··· Records shown
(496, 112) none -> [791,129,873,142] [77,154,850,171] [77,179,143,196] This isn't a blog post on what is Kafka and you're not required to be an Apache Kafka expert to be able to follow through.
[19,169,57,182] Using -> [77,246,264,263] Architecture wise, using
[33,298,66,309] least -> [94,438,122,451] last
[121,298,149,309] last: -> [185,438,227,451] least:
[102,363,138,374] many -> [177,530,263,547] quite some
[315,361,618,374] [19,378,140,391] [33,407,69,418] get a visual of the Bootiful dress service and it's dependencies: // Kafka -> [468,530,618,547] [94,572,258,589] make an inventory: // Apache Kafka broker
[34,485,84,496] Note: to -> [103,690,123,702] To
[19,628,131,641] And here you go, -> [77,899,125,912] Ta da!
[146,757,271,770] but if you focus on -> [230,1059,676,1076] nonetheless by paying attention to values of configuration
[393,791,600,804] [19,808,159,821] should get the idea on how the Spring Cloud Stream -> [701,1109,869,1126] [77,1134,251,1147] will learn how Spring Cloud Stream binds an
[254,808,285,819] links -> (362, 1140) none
······
··· Records shown
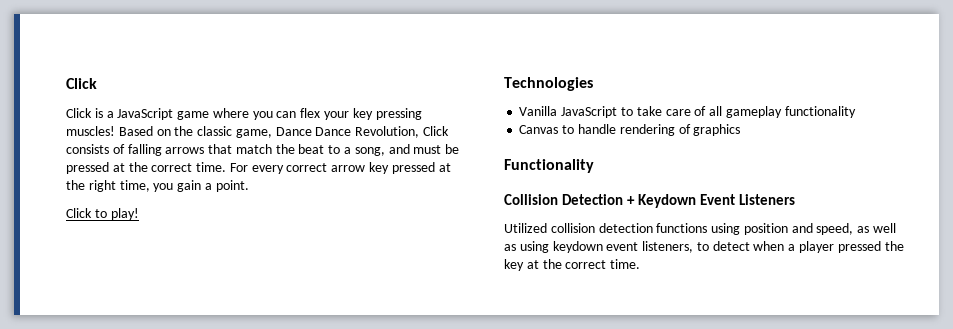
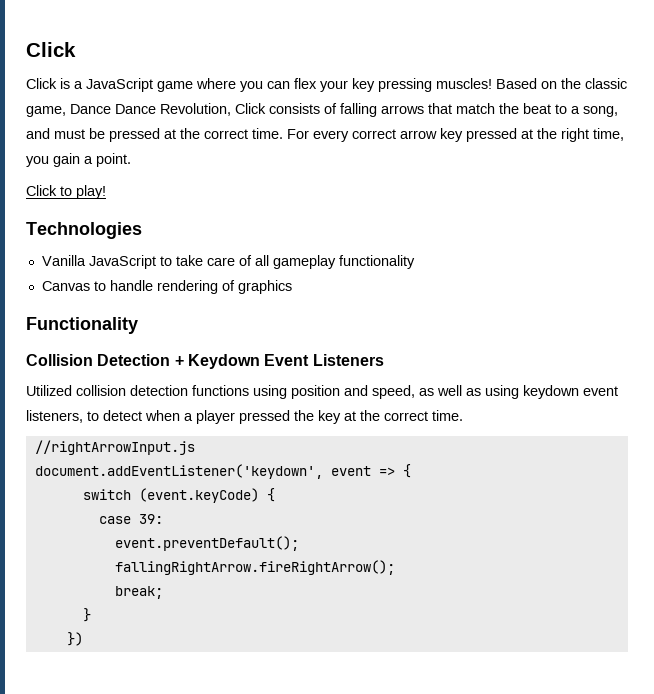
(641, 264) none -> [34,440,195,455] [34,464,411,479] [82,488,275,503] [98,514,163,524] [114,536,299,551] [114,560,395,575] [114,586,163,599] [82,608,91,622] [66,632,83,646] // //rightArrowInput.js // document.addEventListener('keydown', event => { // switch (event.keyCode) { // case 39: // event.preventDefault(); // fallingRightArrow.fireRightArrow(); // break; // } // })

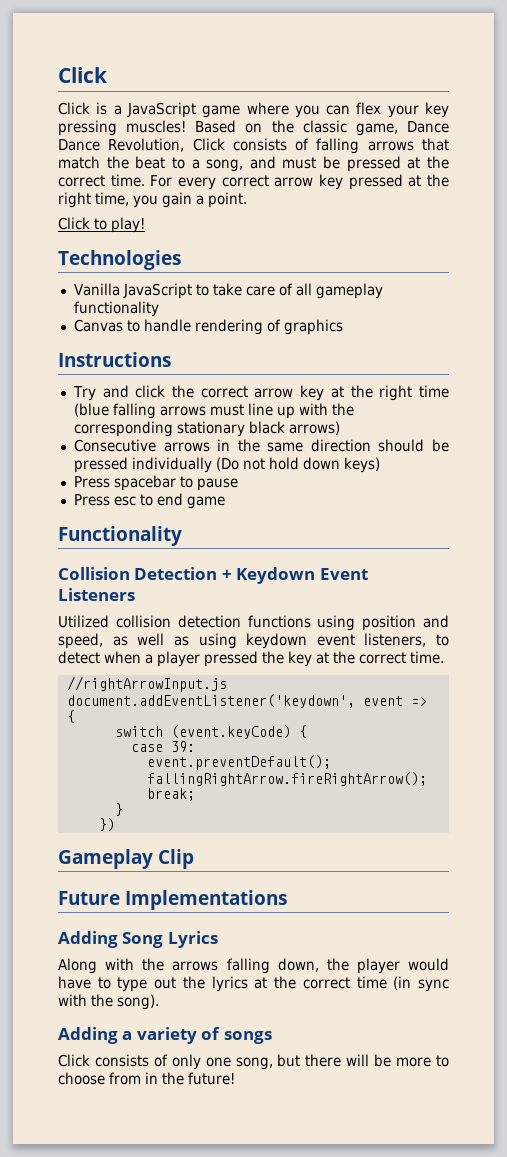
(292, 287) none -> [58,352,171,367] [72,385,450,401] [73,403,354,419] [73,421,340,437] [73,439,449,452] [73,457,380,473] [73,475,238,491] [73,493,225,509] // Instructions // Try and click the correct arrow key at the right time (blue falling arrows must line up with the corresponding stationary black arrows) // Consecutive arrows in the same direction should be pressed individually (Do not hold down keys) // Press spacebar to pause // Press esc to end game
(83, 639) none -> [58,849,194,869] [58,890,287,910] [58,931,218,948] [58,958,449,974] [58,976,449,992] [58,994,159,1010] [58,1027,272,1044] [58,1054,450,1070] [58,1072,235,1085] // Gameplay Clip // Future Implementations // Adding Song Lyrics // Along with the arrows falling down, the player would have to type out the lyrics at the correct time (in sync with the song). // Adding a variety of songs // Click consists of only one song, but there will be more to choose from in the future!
······
··· Records shown
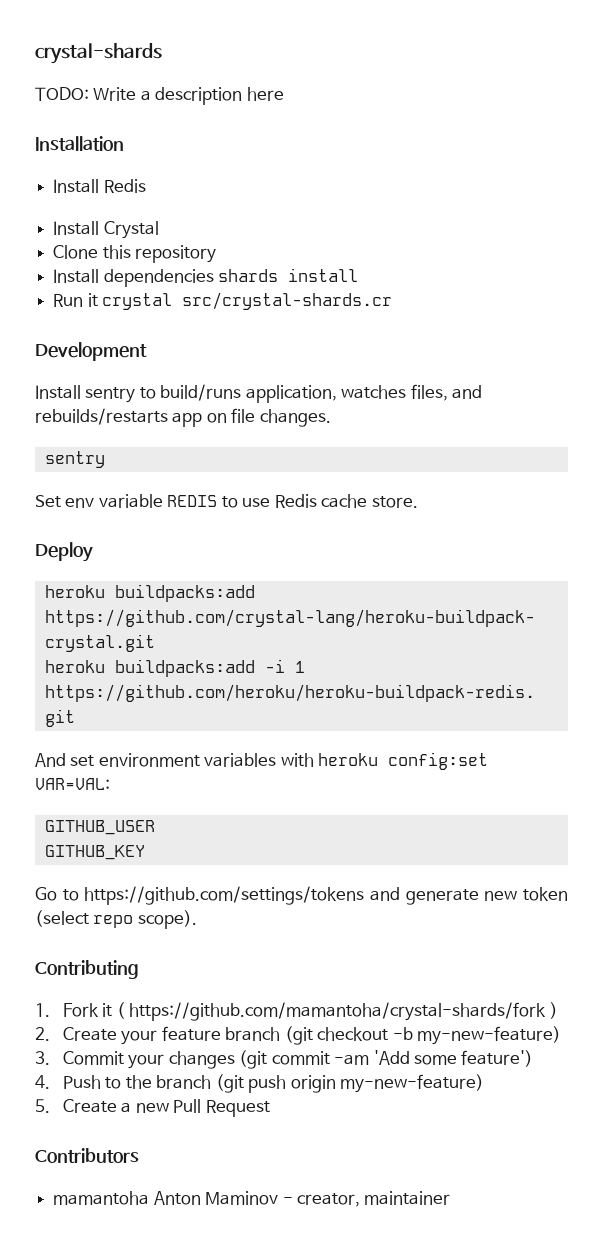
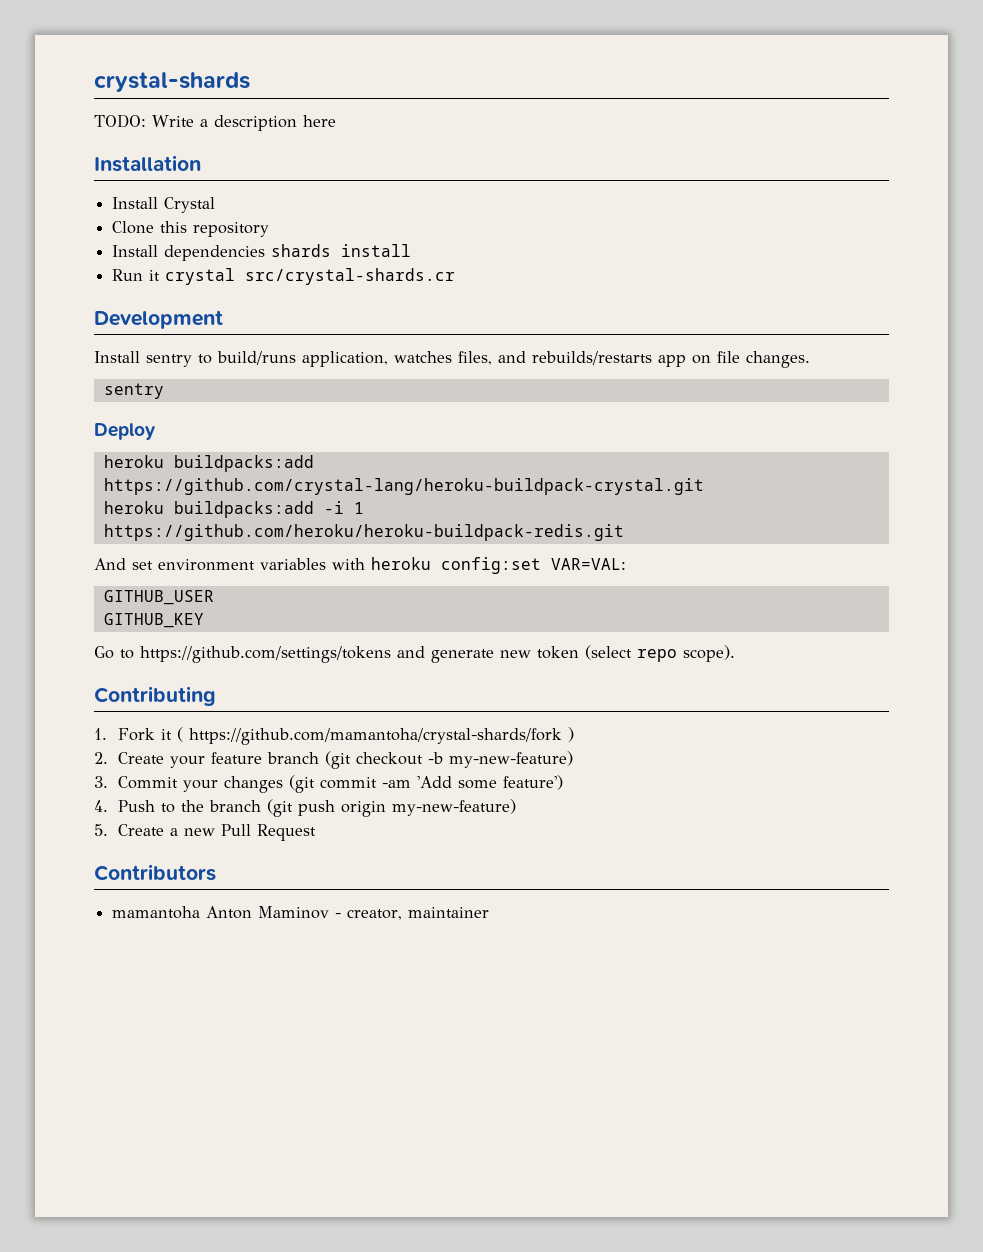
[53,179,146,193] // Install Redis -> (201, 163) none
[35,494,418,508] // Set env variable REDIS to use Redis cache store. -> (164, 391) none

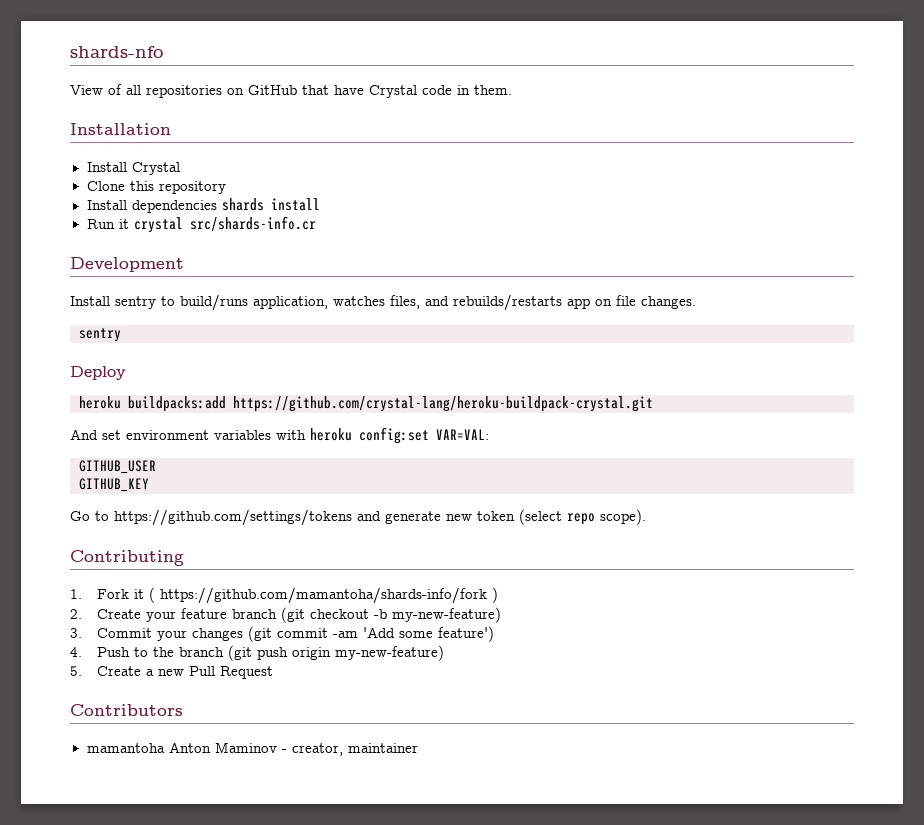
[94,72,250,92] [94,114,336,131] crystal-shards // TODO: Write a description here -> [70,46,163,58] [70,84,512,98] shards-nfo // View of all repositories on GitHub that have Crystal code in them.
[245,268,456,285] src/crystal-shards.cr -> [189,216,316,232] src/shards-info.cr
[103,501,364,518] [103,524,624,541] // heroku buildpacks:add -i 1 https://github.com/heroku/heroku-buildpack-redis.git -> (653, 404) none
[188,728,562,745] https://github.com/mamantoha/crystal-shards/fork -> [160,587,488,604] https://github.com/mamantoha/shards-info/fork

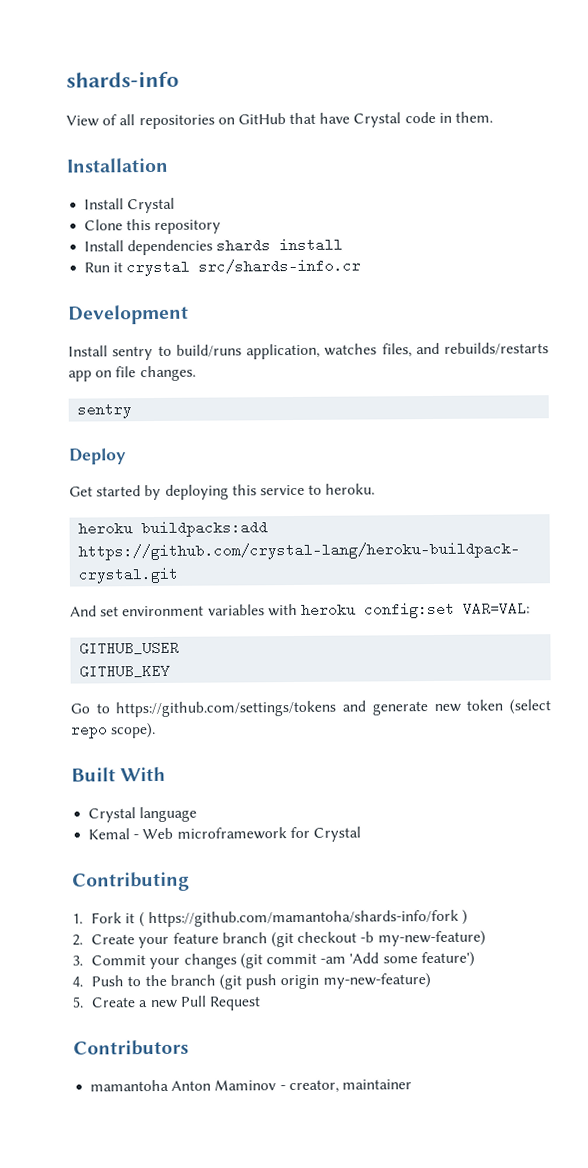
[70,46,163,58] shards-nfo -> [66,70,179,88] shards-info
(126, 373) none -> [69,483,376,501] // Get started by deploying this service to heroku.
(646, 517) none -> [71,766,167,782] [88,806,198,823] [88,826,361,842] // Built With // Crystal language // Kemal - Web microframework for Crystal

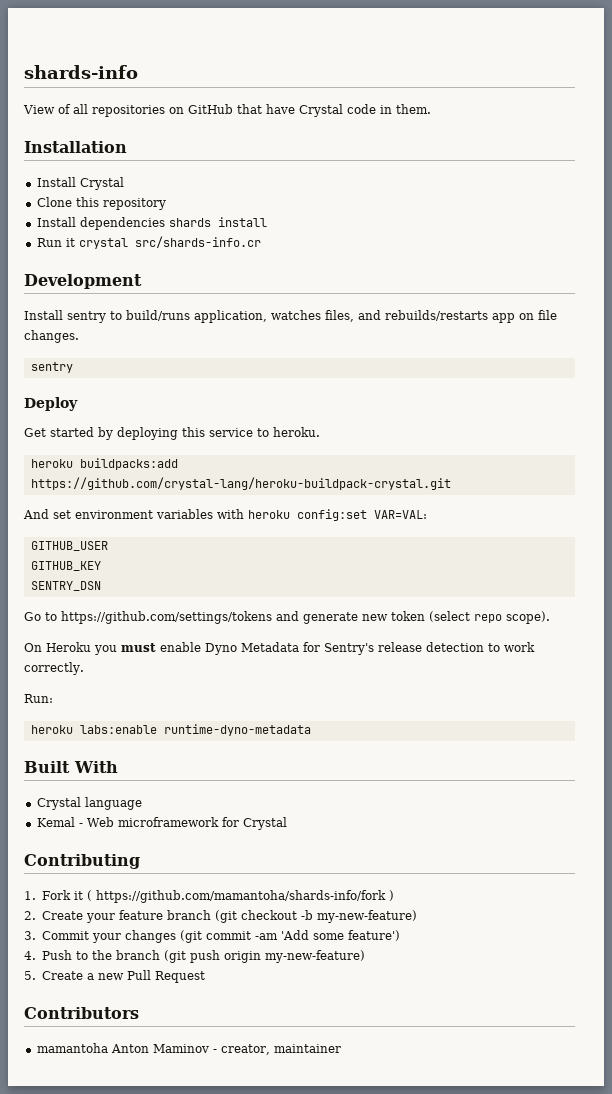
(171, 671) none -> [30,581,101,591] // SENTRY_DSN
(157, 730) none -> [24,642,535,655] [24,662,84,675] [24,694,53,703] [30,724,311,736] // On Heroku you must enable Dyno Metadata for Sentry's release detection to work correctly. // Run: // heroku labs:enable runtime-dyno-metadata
······
Within the listing above, filter for lines holding the string "shards" and copy each one.

[94,72,250,92] [94,114,336,131] crystal-shards // TODO: Write a description here -> [70,46,163,58] [70,84,512,98] shards-nfo // View of all repositories on GitHub that have Crystal code in them.
[245,268,456,285] src/crystal-shards.cr -> [189,216,316,232] src/shards-info.cr
[188,728,562,745] https://github.com/mamantoha/crystal-shards/fork -> [160,587,488,604] https://github.com/mamantoha/shards-info/fork
[70,46,163,58] shards-nfo -> [66,70,179,88] shards-info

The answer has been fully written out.